É aqui que Chazelle é certeiro, fazendo essa metáfora com a Torre de Babel. As novas línguas criadas por Deus, no caso, a sonorização do cinema, trouxe muito estrago, mas também trouxe o modenização na forma de contar histórias, que é o que a gente está habituado nos dias atuais. Ver a ascensão do mexicano Manny nesse novo momento de cinema ao mesmo tempo que o declínio de Nellie Laroy e Jack Conrad acontece enquanto eles tentam se habituar ao silêncio ensurdecedor dos estúdios de gravação é muito rico em detalhes no filme.

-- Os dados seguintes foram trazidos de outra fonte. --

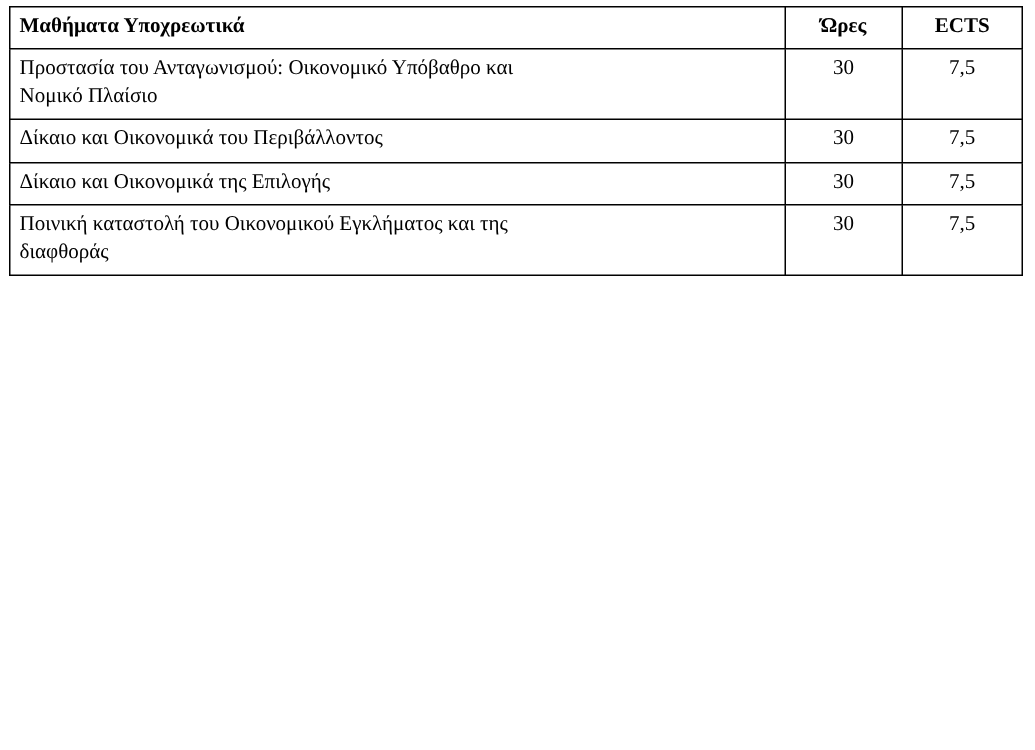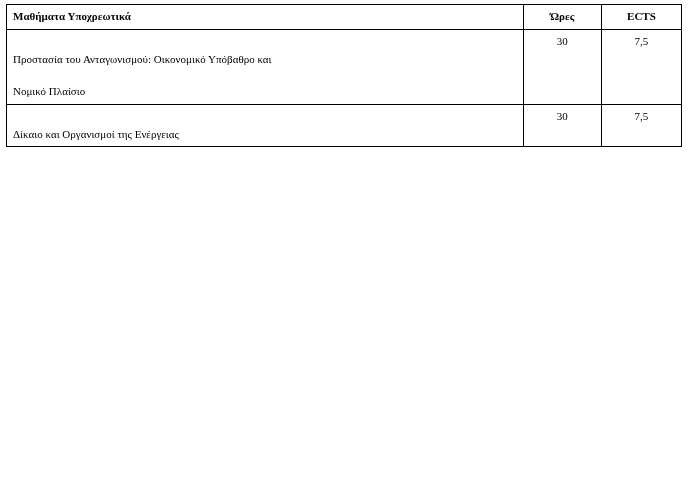--- a/index.html
+++ b/index.html
@@ -29,7 +29,7 @@
     border: 1px solid #000000;
     vertical-align: top;
     padding: 4px 6px 5px 6px;
-    font-size: 11px;
+    font-size: 14px;
     line-height: 1.32;
   }
   col.c-title { width: 516px; }

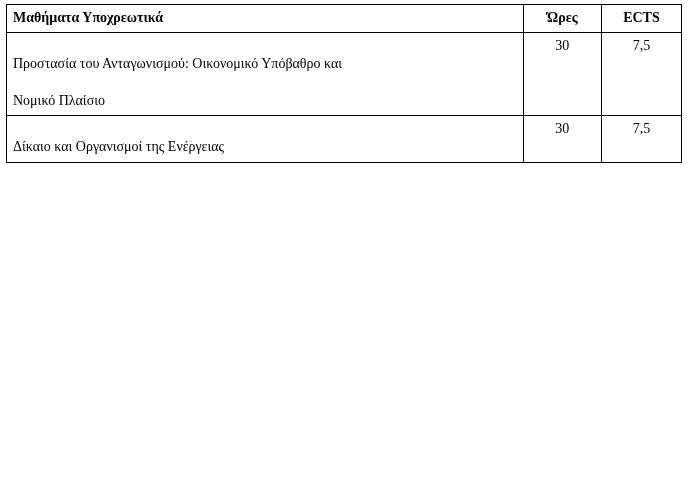--- a/index.html
+++ b/index.html
@@ -59,7 +59,6 @@
   }
   .plain-line {
     display: block;
-    margin-top: 18px;
   }
 </style>
 </head>

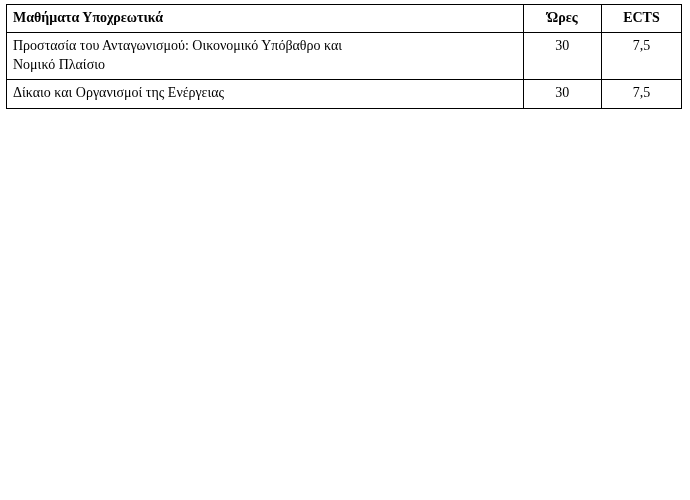--- a/index.html
+++ b/index.html
@@ -87,6 +87,13 @@
         <td class="num">7,5</td>
       </tr>
 
+      <tr>
+        <td class="title">
+          <span class="plain-line">Δίκαιο και Οικονομικά του Περιβάλλοντος</span>
+        </td>
+        <td class="num">30</td>
+        <td class="num">7,5</td>
+      </tr>
 
 
 

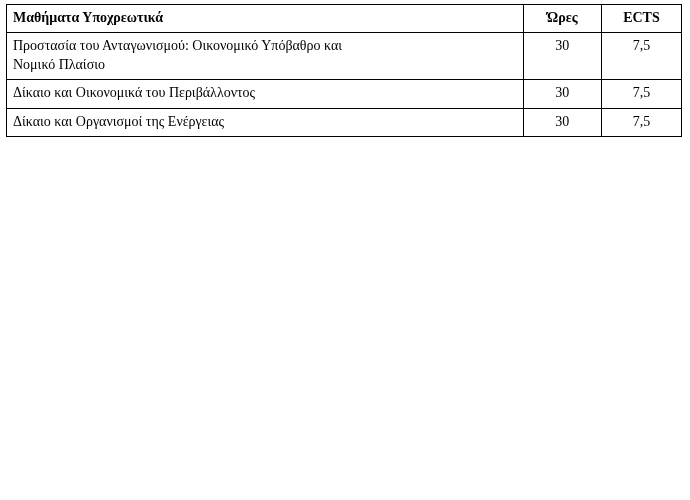--- a/index.html
+++ b/index.html
@@ -101,7 +101,7 @@
 
       <tr>
         <td class="title">
-          <span class="plain-line">Δίκαιο και Οργανισμοί της Ενέργειας</span>
+          <span class="plain-line">Δίκαιο και Οικονομικά της Επιλογής</span>
         </td>
         <td class="num">30</td>
         <td class="num">7,5</td>

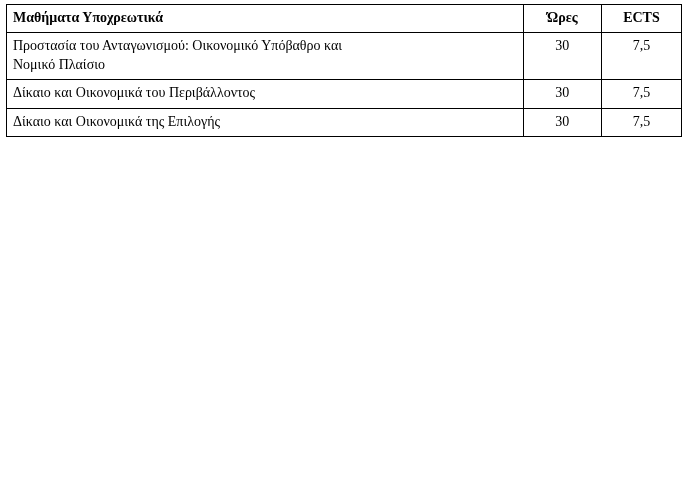--- a/index.html
+++ b/index.html
@@ -109,6 +109,14 @@
 
 
 
+      <tr>
+        <td class="title">
+          <span class="plain-line">Ποινική καταστολή του Οικονομικού Εγκλήματος και της</span>
+          <span class="plain-line">διαφθοράς</span>
+        </td>
+        <td class="num">30</td>
+        <td class="num">7,5</td>
+      </tr>
     </tbody>
   </table>
 </div>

Diferente do filme Os Fabelmans, do Spielberg, aqui no filme Babilônia, Damien Chazelle também faz uma ode ao cinema, mas não de forma mágica e fofa, mas sim botando o dedo na ferida, sendo escrachado, mostrando que em Hollywood os artistas tem prazo de validade sim, ou se habituam as mudanças ou caem no ostracismo sem dó. Gostei dessa forma que ele encontrou para contar sobre o momento de transição do cinema, acho que é um tema que deveria ser abordado mais vezes. Eu pessoalmente, gosto muito do filme Crepúsculo dos Deuses (1950) e O Artista (2011) que abordam esse assunto também.

Sobre as atuações, pra mim o maior destaque é a Margot Robbie do início ao fim. A personagem dela é enérgica ao mesmo tempo que é uma bomba relógio. Enquanto o filme acontece, você está ali rindo, torcendo por ela, mas também se irrita com as escolhas burras que ela faz. Brad Pitt também está muito bem no papel de Jack Conrad, como Pitt já é um ator consolidado, ele consegue trazer a essência experiente dele para o personagem.

Brad Pitt, no papel de Jack Conrad - Foto: Divulgação Paramount Pictures
Brad Pitt, no papel de Jack Conrad – Foto: Divulgação Paramount Pictures

Quanto ao Chazelle e sua história, a única coisa que me incomodou foi o terceiro ato, momento que Tobey Maguire aparece. É uma sucessão de cenas caóticas nessa parte do filme que parece que você foi jogado do nada para outra história e não orna com nada que foi construído 2 horas antes. Por mim, essa parte do filme poderia ser excluída. Entendo que essas cenas deram rumos pro fim da história, mas são cenas completamente esquecíveis.

Outro destaque importante é a trilha sonora assinada por Justin Hurwitz, que já tinha trabalhado com Chazelle em La La Land (2016). Em Babilônia, Hurtwitz traz um jazz poderosíssimo que combina perfeitamente com o caos de cada cena. A experiência assistindo no cinema é bem forte, pois a música fica super alta numa espécie de imersão com a história.

Babilônia é um filme com muitas camadas, o que pode agradar ou desagradar quem está assistindo. Eu mesma fiquei dividida por um tempo para entender se gostei ou não. Mesmo com a duração extensa e a energia caótica que o roteiro traz durante toda a história, ainda acho que vale muito a pena aprofundar nessa experiência e conhecer os bueiros de Hollywood que no fim das contas é uma grande celebração do que realmente é a indústria cinematográfica.